» EXTRACTED INFORMATION:
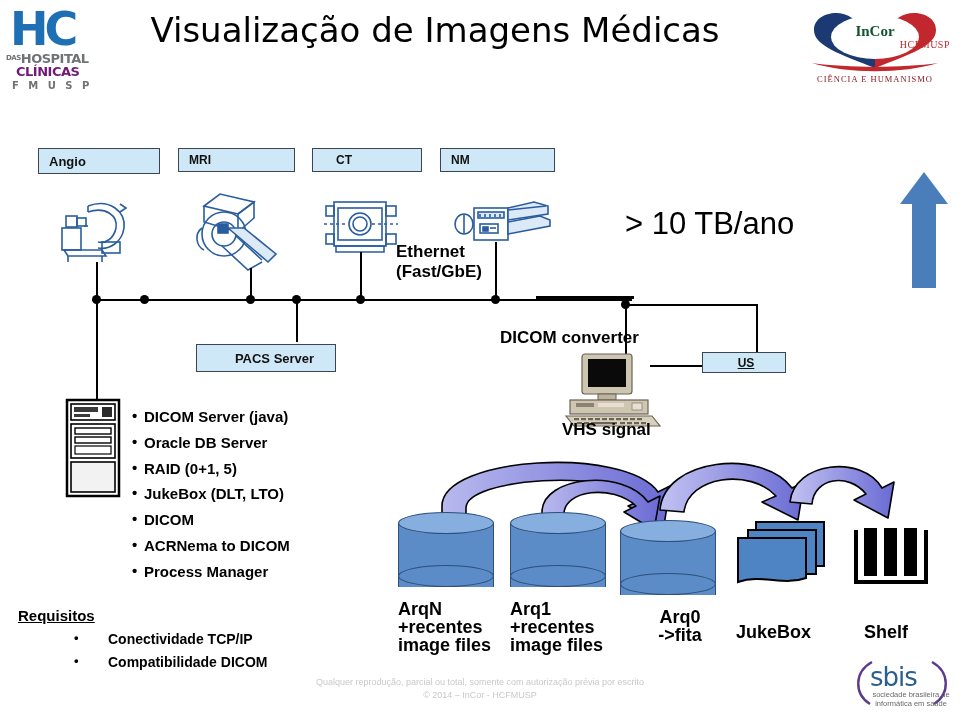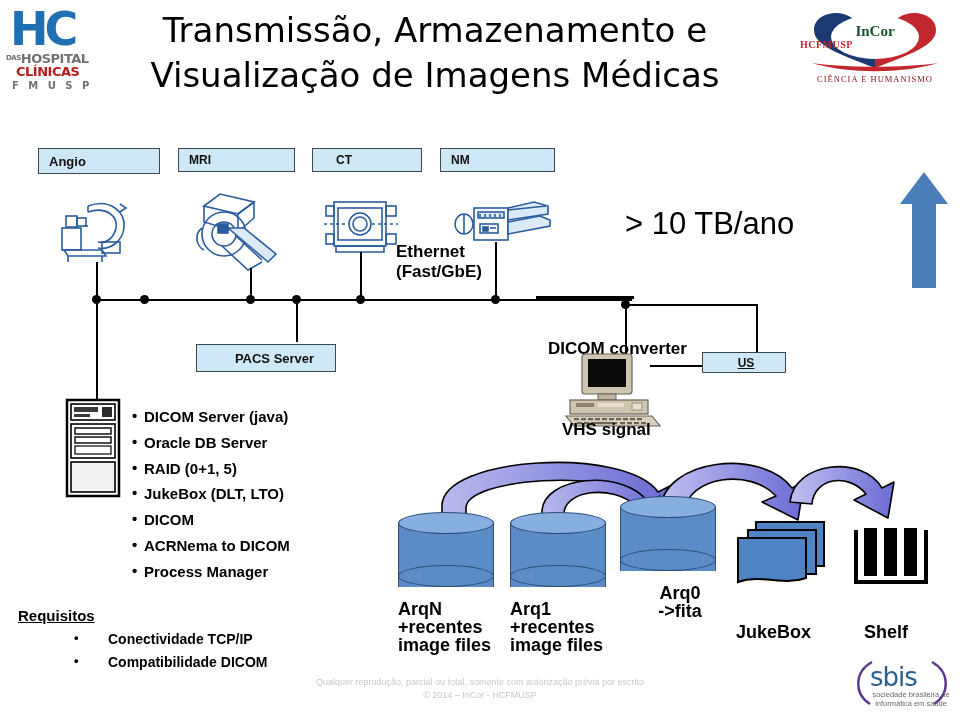--- a/index.html
+++ b/index.html
@@ -97,7 +97,6 @@
   </div>
 
   <div class="abs title">
-    <div>Transmissão, Armazenamento e</div>
     <div>Visualização de Imagens Médicas</div>
   </div>
 

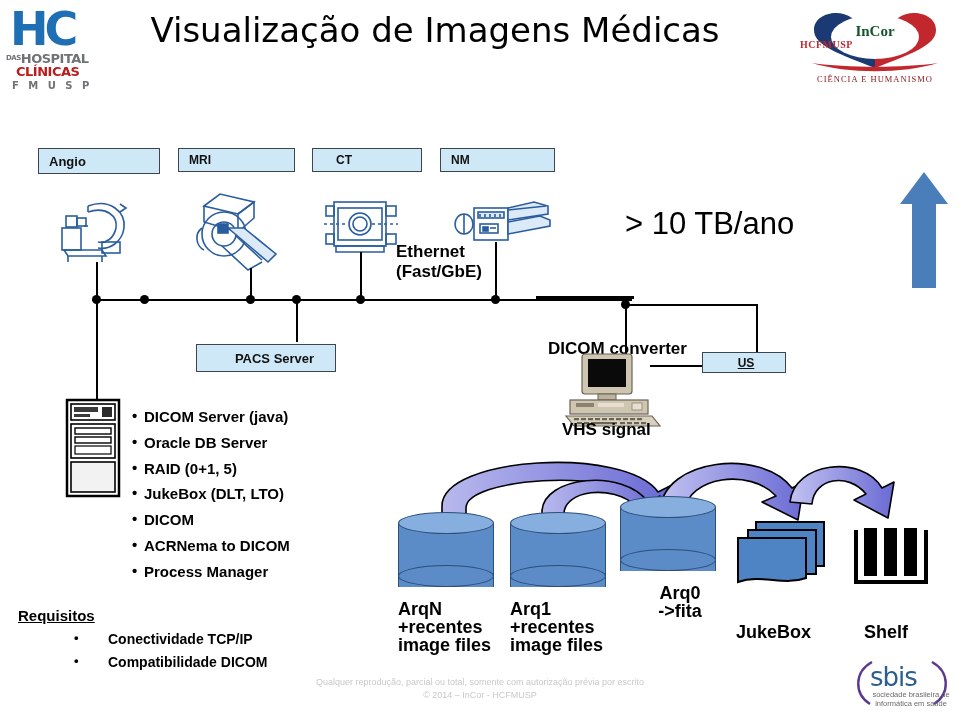--- a/index.html
+++ b/index.html
@@ -108,7 +108,7 @@
       <path d="M12 57 C 48 68, 102 68, 138 57 C 102 62, 48 62, 12 57 Z" fill="#c1272d"></path>
     </svg>
     <div style="position:absolute;left:0;top:17px;width:150px;text-align:center;font-family:'Liberation Serif',serif;font-size:15px;font-weight:bold;color:#14532d;">InCor</div>
-    <div style="position:absolute;left:0;top:33px;width:150px;text-align:left;font-family:'Liberation Serif',serif;font-size:10px;font-weight:bold;color:#c1272d;letter-spacing:0.5px;">HCFMUSP</div>
+    <div style="position:absolute;left:0;top:33px;width:150px;text-align:right;font-family:'Liberation Serif',serif;font-size:10px;font-weight:normal;color:#c1272d;letter-spacing:0.5px;">HCFMUSP</div>
     <div class="incor-tag">CIÊNCIA E HUMANISMO</div>
   </div>
 

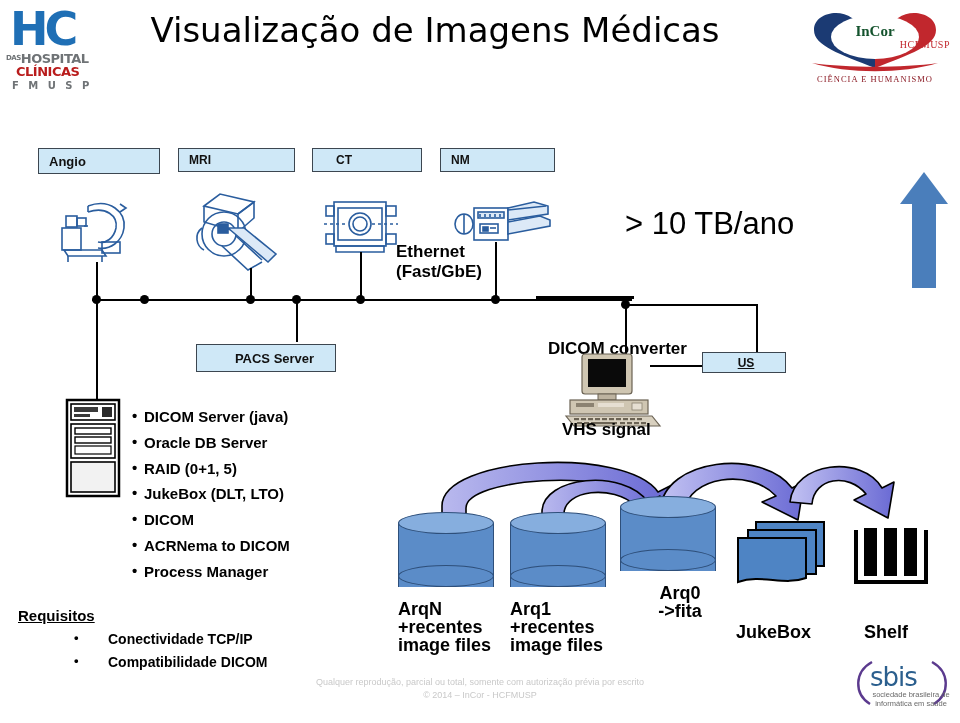--- a/index.html
+++ b/index.html
@@ -26,7 +26,7 @@
   .hc-logo{left:6px;top:6px;width:92px;height:105px;}
   .hc-mark{font-family:"DejaVu Sans",sans-serif;font-weight:bold;font-size:46px;color:#1f6fb5;letter-spacing:-4px;line-height:46px;padding-left:4px;}
   .hc-l1{font-family:"DejaVu Sans",sans-serif;font-weight:bold;font-size:13px;color:#6f7376;letter-spacing:-0.5px;line-height:13px;}
-  .hc-l2{font-family:"DejaVu Sans",sans-serif;font-weight:bold;font-size:13px;color:#b91c1c;letter-spacing:-0.5px;line-height:14px;padding-left:10px;}
+  .hc-l2{font-family:"DejaVu Sans",sans-serif;font-weight:bold;font-size:13px;color:#701a75;letter-spacing:-0.5px;line-height:14px;padding-left:10px;}
   .hc-das{font-size:7px;vertical-align:top;}
   .hc-l3{font-family:"DejaVu Sans",sans-serif;font-weight:bold;font-size:10px;color:#6f7376;letter-spacing:3px;line-height:13px;padding-left:6px;}
 

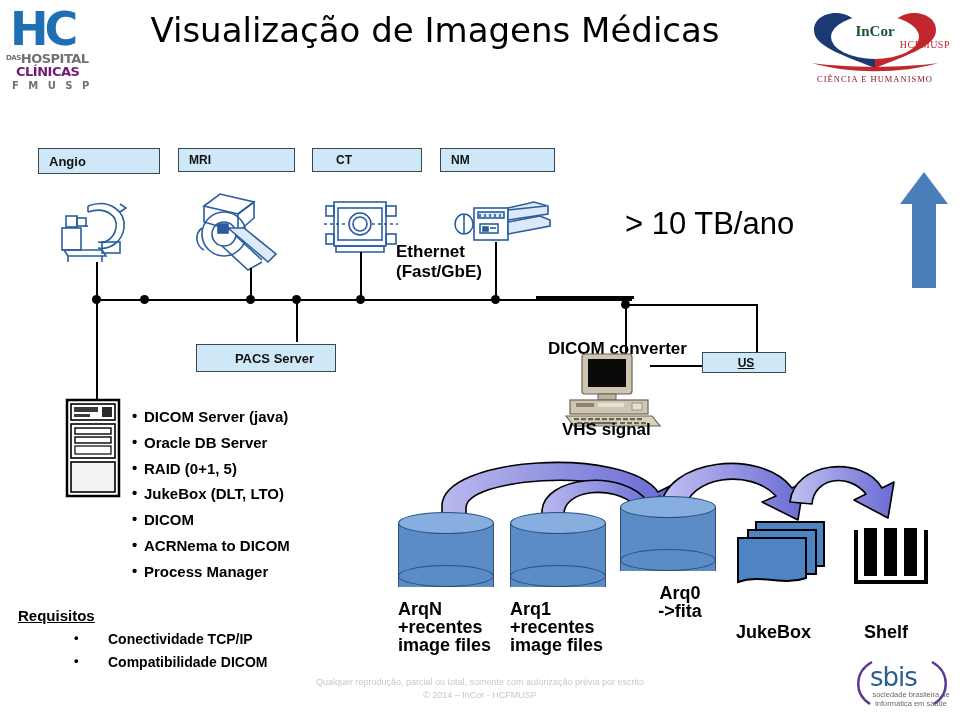--- a/index.html
+++ b/index.html
@@ -226,7 +226,7 @@
     <span>PACS Server</span>
   </div>
 
-  <div class="abs lbl-lg" style="left:548px;top:328px;margin-top:11px;">DICOM converter</div>
+  <div class="abs lbl-lg" style="left:500px;top:328px;">DICOM converter</div>
 
   <svg class="abs" style="left:560px;top:352px;" width="110" height="78" viewBox="0 0 110 78">
 

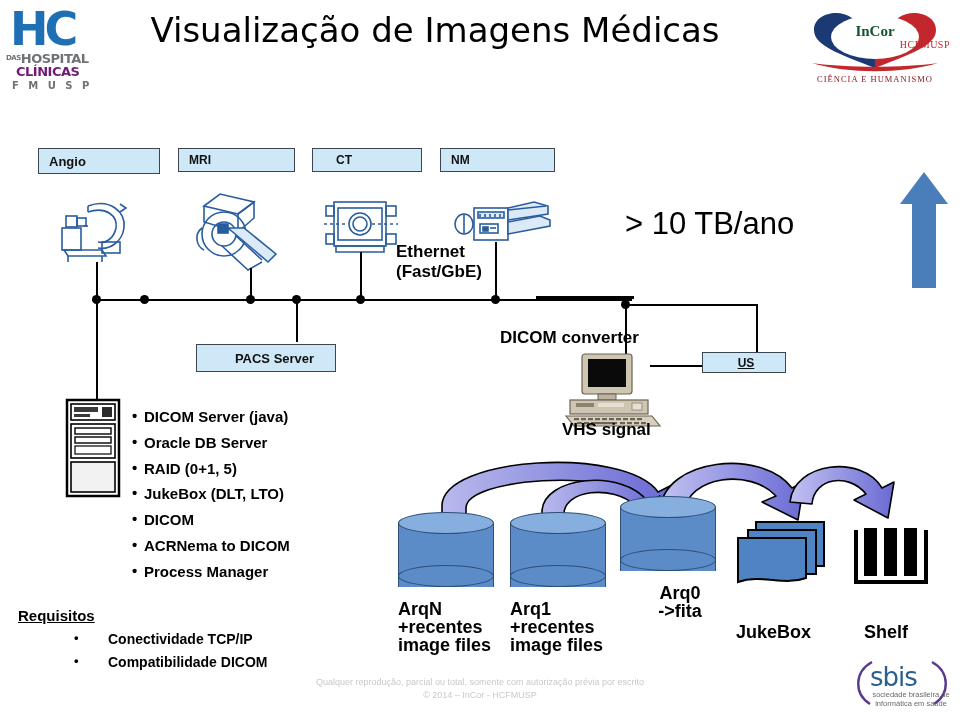--- a/index.html
+++ b/index.html
@@ -353,7 +353,7 @@
     </div>
   </div>
 
-  <div class="cyl" style="left:620px;top:496px;text-align:center;">
+  <div class="cyl" style="left:620px;top:520px;text-align:center;">
     <div class="cyl-body"></div>
     <div class="cyl-bot"></div>
     <div class="cyl-top"></div>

» EXERCISE DETAILS: Exclude images and repeat all entries exactly.

» RESPONSE:
--- a/index.html
+++ b/index.html
@@ -97,7 +97,6 @@
   </div>
 
   <div class="abs title">
-    <div>Transmissão, Armazenamento e</div>
     <div>Visualização de Imagens Médicas</div>
   </div>
 

--- a/index.html
+++ b/index.html
@@ -108,7 +108,7 @@
       <path d="M12 57 C 48 68, 102 68, 138 57 C 102 62, 48 62, 12 57 Z" fill="#c1272d"></path>
     </svg>
     <div style="position:absolute;left:0;top:17px;width:150px;text-align:center;font-family:'Liberation Serif',serif;font-size:15px;font-weight:bold;color:#14532d;">InCor</div>
-    <div style="position:absolute;left:0;top:33px;width:150px;text-align:left;font-family:'Liberation Serif',serif;font-size:10px;font-weight:bold;color:#c1272d;letter-spacing:0.5px;">HCFMUSP</div>
+    <div style="position:absolute;left:0;top:33px;width:150px;text-align:right;font-family:'Liberation Serif',serif;font-size:10px;font-weight:normal;color:#c1272d;letter-spacing:0.5px;">HCFMUSP</div>
     <div class="incor-tag">CIÊNCIA E HUMANISMO</div>
   </div>
 

--- a/index.html
+++ b/index.html
@@ -26,7 +26,7 @@
   .hc-logo{left:6px;top:6px;width:92px;height:105px;}
   .hc-mark{font-family:"DejaVu Sans",sans-serif;font-weight:bold;font-size:46px;color:#1f6fb5;letter-spacing:-4px;line-height:46px;padding-left:4px;}
   .hc-l1{font-family:"DejaVu Sans",sans-serif;font-weight:bold;font-size:13px;color:#6f7376;letter-spacing:-0.5px;line-height:13px;}
-  .hc-l2{font-family:"DejaVu Sans",sans-serif;font-weight:bold;font-size:13px;color:#b91c1c;letter-spacing:-0.5px;line-height:14px;padding-left:10px;}
+  .hc-l2{font-family:"DejaVu Sans",sans-serif;font-weight:bold;font-size:13px;color:#701a75;letter-spacing:-0.5px;line-height:14px;padding-left:10px;}
   .hc-das{font-size:7px;vertical-align:top;}
   .hc-l3{font-family:"DejaVu Sans",sans-serif;font-weight:bold;font-size:10px;color:#6f7376;letter-spacing:3px;line-height:13px;padding-left:6px;}
 

--- a/index.html
+++ b/index.html
@@ -226,7 +226,7 @@
     <span>PACS Server</span>
   </div>
 
-  <div class="abs lbl-lg" style="left:548px;top:328px;margin-top:11px;">DICOM converter</div>
+  <div class="abs lbl-lg" style="left:500px;top:328px;">DICOM converter</div>
 
   <svg class="abs" style="left:560px;top:352px;" width="110" height="78" viewBox="0 0 110 78">
 

--- a/index.html
+++ b/index.html
@@ -353,7 +353,7 @@
     </div>
   </div>
 
-  <div class="cyl" style="left:620px;top:496px;text-align:center;">
+  <div class="cyl" style="left:620px;top:520px;text-align:center;">
     <div class="cyl-body"></div>
     <div class="cyl-bot"></div>
     <div class="cyl-top"></div>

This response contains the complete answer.